*Your instructions:* Each line of the records below that holds "liệu" should be returned.

*Input data:*
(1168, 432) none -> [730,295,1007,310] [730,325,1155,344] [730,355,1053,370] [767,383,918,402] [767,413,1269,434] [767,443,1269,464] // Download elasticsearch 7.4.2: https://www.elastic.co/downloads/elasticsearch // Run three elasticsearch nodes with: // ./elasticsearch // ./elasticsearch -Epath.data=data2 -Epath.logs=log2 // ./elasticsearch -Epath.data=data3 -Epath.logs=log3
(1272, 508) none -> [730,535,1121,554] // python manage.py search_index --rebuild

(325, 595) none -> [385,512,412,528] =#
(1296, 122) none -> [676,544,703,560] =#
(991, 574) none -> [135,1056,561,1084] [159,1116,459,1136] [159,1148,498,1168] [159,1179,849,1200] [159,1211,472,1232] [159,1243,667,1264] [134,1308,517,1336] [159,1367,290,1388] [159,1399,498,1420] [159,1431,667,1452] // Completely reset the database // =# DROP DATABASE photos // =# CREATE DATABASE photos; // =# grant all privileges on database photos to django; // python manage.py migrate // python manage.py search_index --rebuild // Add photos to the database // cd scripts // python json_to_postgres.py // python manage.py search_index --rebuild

--

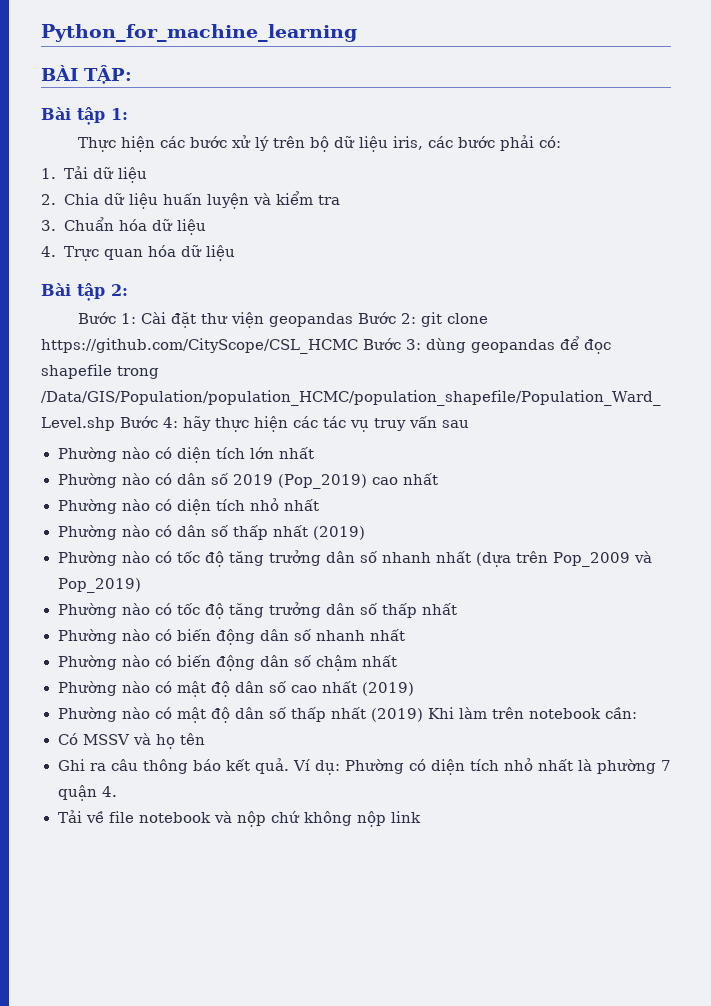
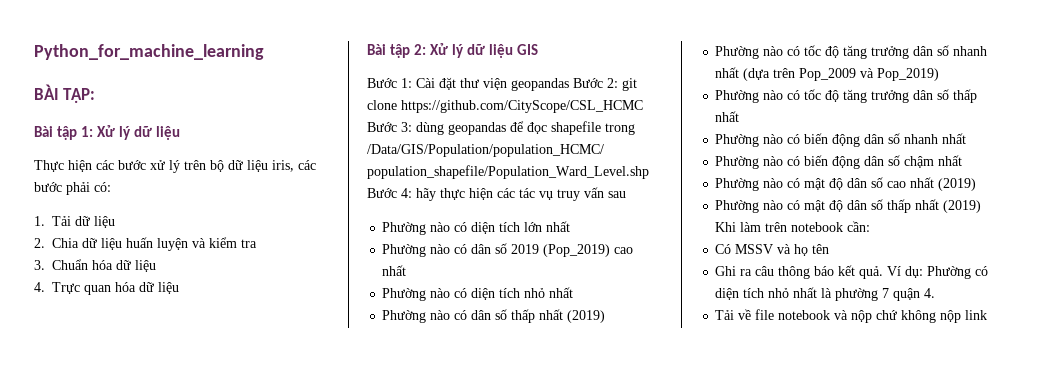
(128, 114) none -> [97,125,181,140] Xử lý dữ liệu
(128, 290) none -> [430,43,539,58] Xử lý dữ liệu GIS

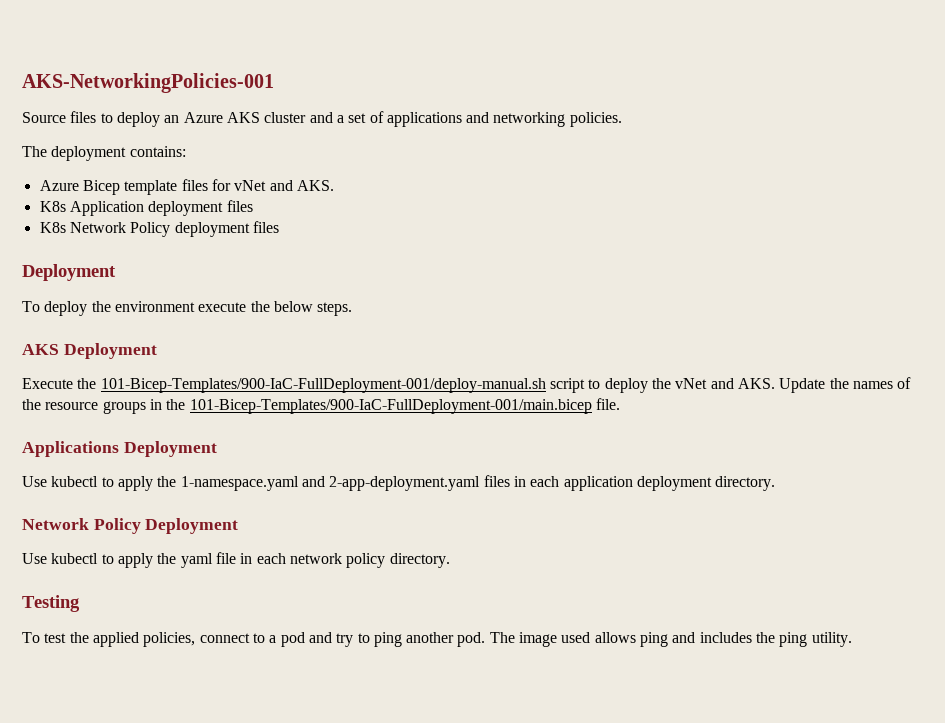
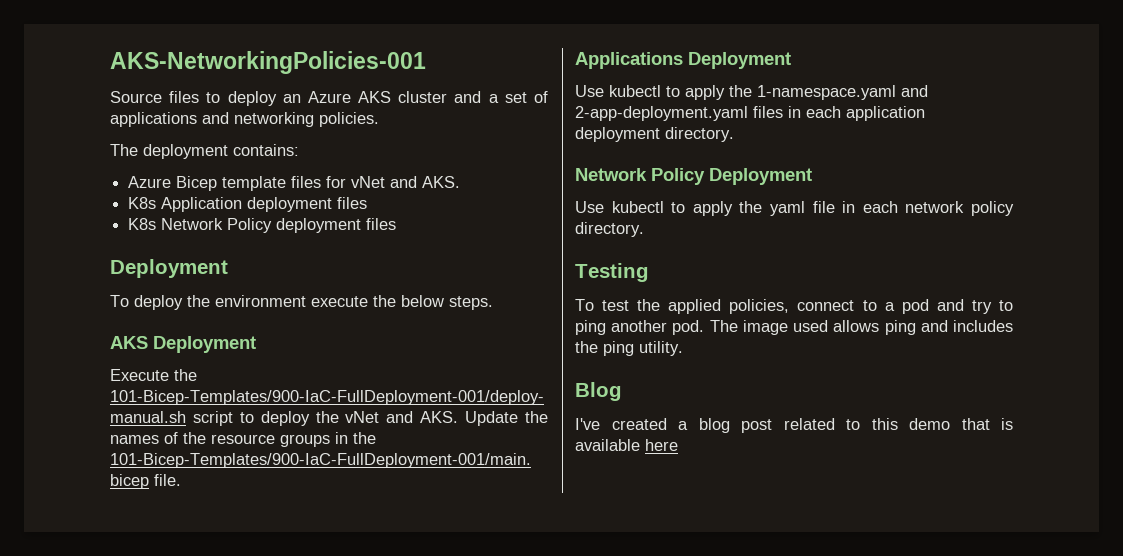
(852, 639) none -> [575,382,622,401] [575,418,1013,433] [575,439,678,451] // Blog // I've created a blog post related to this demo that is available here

*Written reply:*
(128, 114) none -> [97,125,181,140] Xử lý dữ liệu
(128, 290) none -> [430,43,539,58] Xử lý dữ liệu GIS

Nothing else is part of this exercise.